Conto das terças-feiras - Um dia de pandemia no Supermercado

Gilberto Carvalho Pereira, Fortaleza, CE, 28 de julho de 2020

A pandemia tem sido rigorosamente monitorada pelas prefeituras e governos dos estados. Ambas instituições seguem as recomendações da Organização Mundial da Saúde, porém com protocolos próprios, embora muito semelhantes. Os principais aspectos inseridos nesses documentos alertam para a propagação rápida do Coronavírus. Para isso, elencaram procedimentos a serem adotados pelas pessoas, mesmo as não infectadas: higiene frequente das mãos com água e sabão ou álcool 70%; evitar tocar olhos, nariz e boca sem higienização adequada das mãos; evitar contato próximo com pessoas doentes; cobrir boca e nariz ao tossir ou espirrar, com cotovelo flexionado ou utilizando-se de um lenço descartável; ficar em casa e evitar contato com pessoas quando estiver doente; limpar e desinfetar objetos e superfícies tocados com frequência, e, usar máscara.

Comportamo-nos rigorosamente dentro da lei ou portarias, por estarmos incluídos no grupo de risco, maiores de 60 anos. Em nossa casa ficamos três meses, literalmente encarcerados, saindo apenas uma vez, para sermos vacinados contra a H1N1. Foi um sufoco, solicitávamos nossas refeições por aplicativos, lavando todas as sacolas e embalagens que acondicionavam mercadorias. Usávamos máscara até para irmos apanhar, na portaria, qualquer encomenda que nos chegava. Graças a Deus suportamos tudo dignamente.

No primeiro dia que precisamos ir ao supermercado, levei um bruto susto. Havia fila para entrar no estabelecimento e também um segurança medindo a temperatura dos entrantes e outro espargindo álcool nas mãos dos fregueses. Ninguém entrava sem máscara, embora alguns tentassem forçar a barra. Achei até que já tinha visto aquela cena em filmes da Segunda Guerra Mundial. Fiquei preocupado, mas mesmo assim, a necessidade me fez criar coragem. Fui para a fila, tentando manter a distância social, propagada pelos meios de comunicação. Nem todos respeitavam, nem havia alguém para manter a ordem estabelecida.

Após vinte minutos na fila, consegui entrar. Embora houvesse controle na entrada, tinha muita gente lá dentro, não havendo como respeitar a distância de dois metros exigida pelas normas. Algumas pessoas, mesmo de máscaras, as usavam baixadas e penduradas ao pescoço. Um funcionário do mercado se comportava assim. Quando o adverti, ele se corrigiu.

O pequeno espaço do supermercado levava as pessoas a se baterem constantemente, alguns nem se preocupavam em se esquivar. Comecei a separar o que necessitava, pelos balcões de exposição das verduras.

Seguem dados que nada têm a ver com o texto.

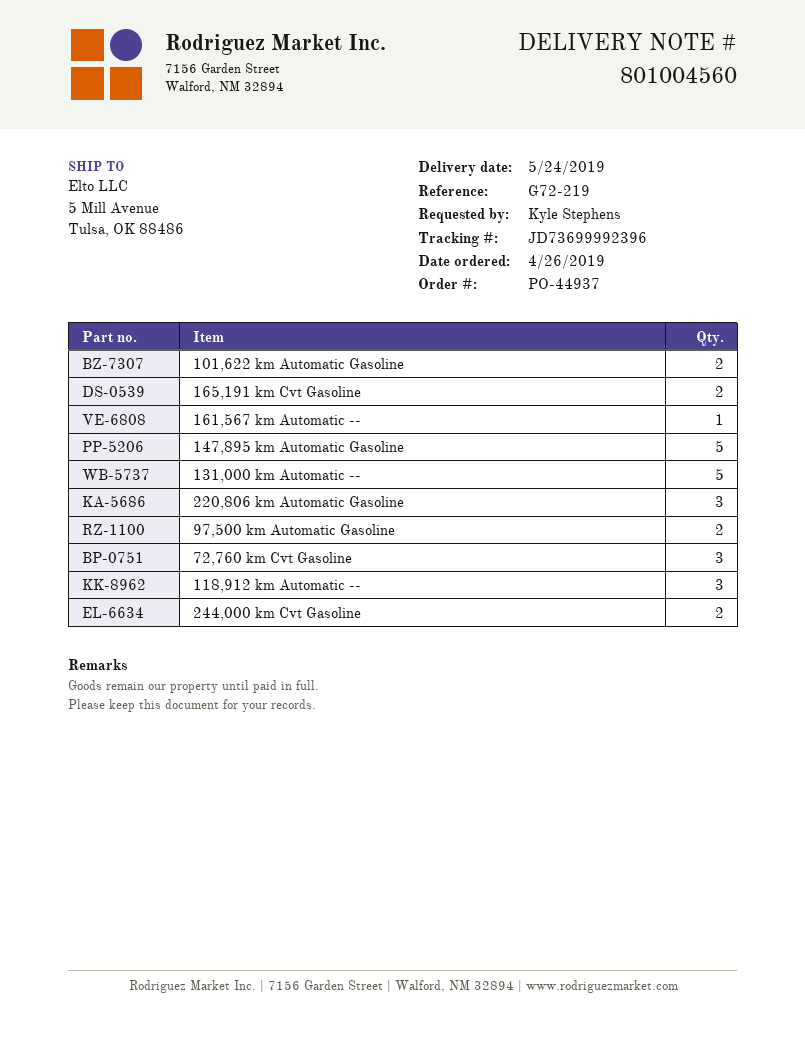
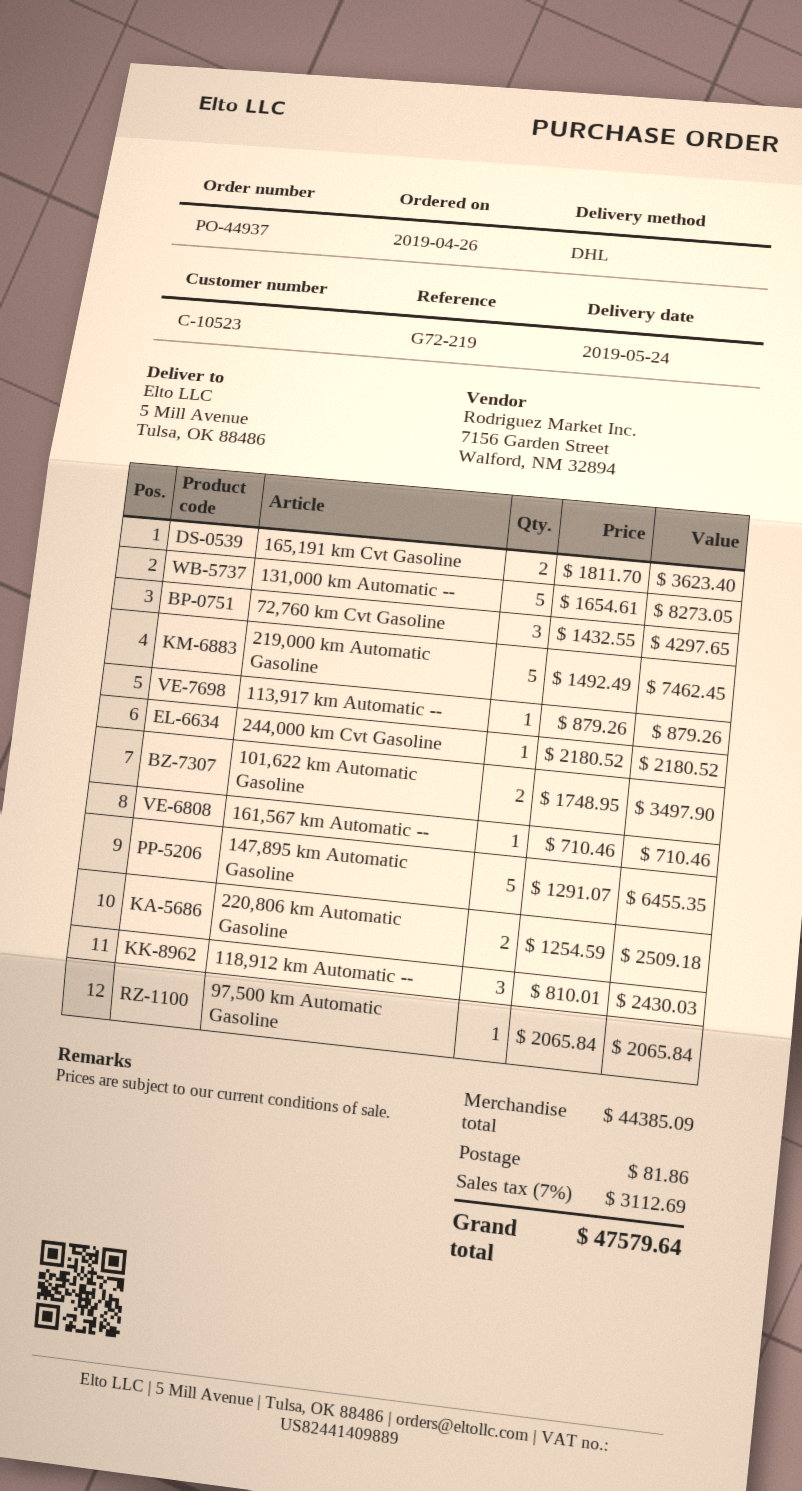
220,806 km Automatic Gasoline: 3 -> 2
97,500 km Automatic Gasoline: 2 -> 1
244,000 km Cvt Gasoline: 2 -> 1
219,000 km Automatic Gasoline: none -> 5
113,917 km Automatic --: none -> 1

Sempre guardava a devida distância, enquanto outra pessoa estava escolhendo suas mercadorias. Quando a pessoa se afastava, eu encostava e passava a escolher o que precisava. Ao escolher tomates, uma senhora se aproximou bem perto de mim e falou:

— No seu Paulo, do mercadinho da esquina, o tomate é bem mais barato.

Fiz que não estava entendendo, ela se chegou mais próximo e repetiu o que não me interessava ouvir. Afastei-me um pouco e ela insistiu, chegando mais próximo a mim. Ela não entendera que o meu afastamento era para respeitar o distanciamento. Eu usava máscara e luvas, ela só máscara, mas rebaixada até o pescoço. Nisso, apareceu outra pessoa, também idosa, e os dois me fizeram de sanduíche, isto é, imprensaram-me entre eles, os dois fazendo suas escolhas. Pensando rápido, comecei a tossir. Os dois, olhando para mim com cara feia, depressa se afastaram. Eu não estava doente, nem com tosse, foi só estratégia para afastá-los. Deu certo e comecei a aplicar esse golpe quando alguém estava muito próximo a mim. Consegui fazer minhas compras tranquilamente.

A única curiosidade que percebi, foi que todas as pessoas que eu conseguira afastar de mim, ao perceberem minha chegada, passavam rápido para o outro corredor de gôndolas. Como o supermercado não era grande, sempre estávamos a nos encontrar. Só usei esse expediente três ou quatro vezes.

Quando cheguei à fila de um dos caixas, aquele com menos gente, as pessoas à minha frente não se incomodaram, pois eu guardava distância delas. Ao olhar para trás, percebi que não havia ninguém, enquanto nos outros caixas a fila estava grande. Tive a impressão de que alguém espalhara que eu poderia estar com Covid-19. Foi o dia de compras de supermercado mais tranquilo que eu já tivera. Além de estar livre de ser contaminado pelo coronavírus.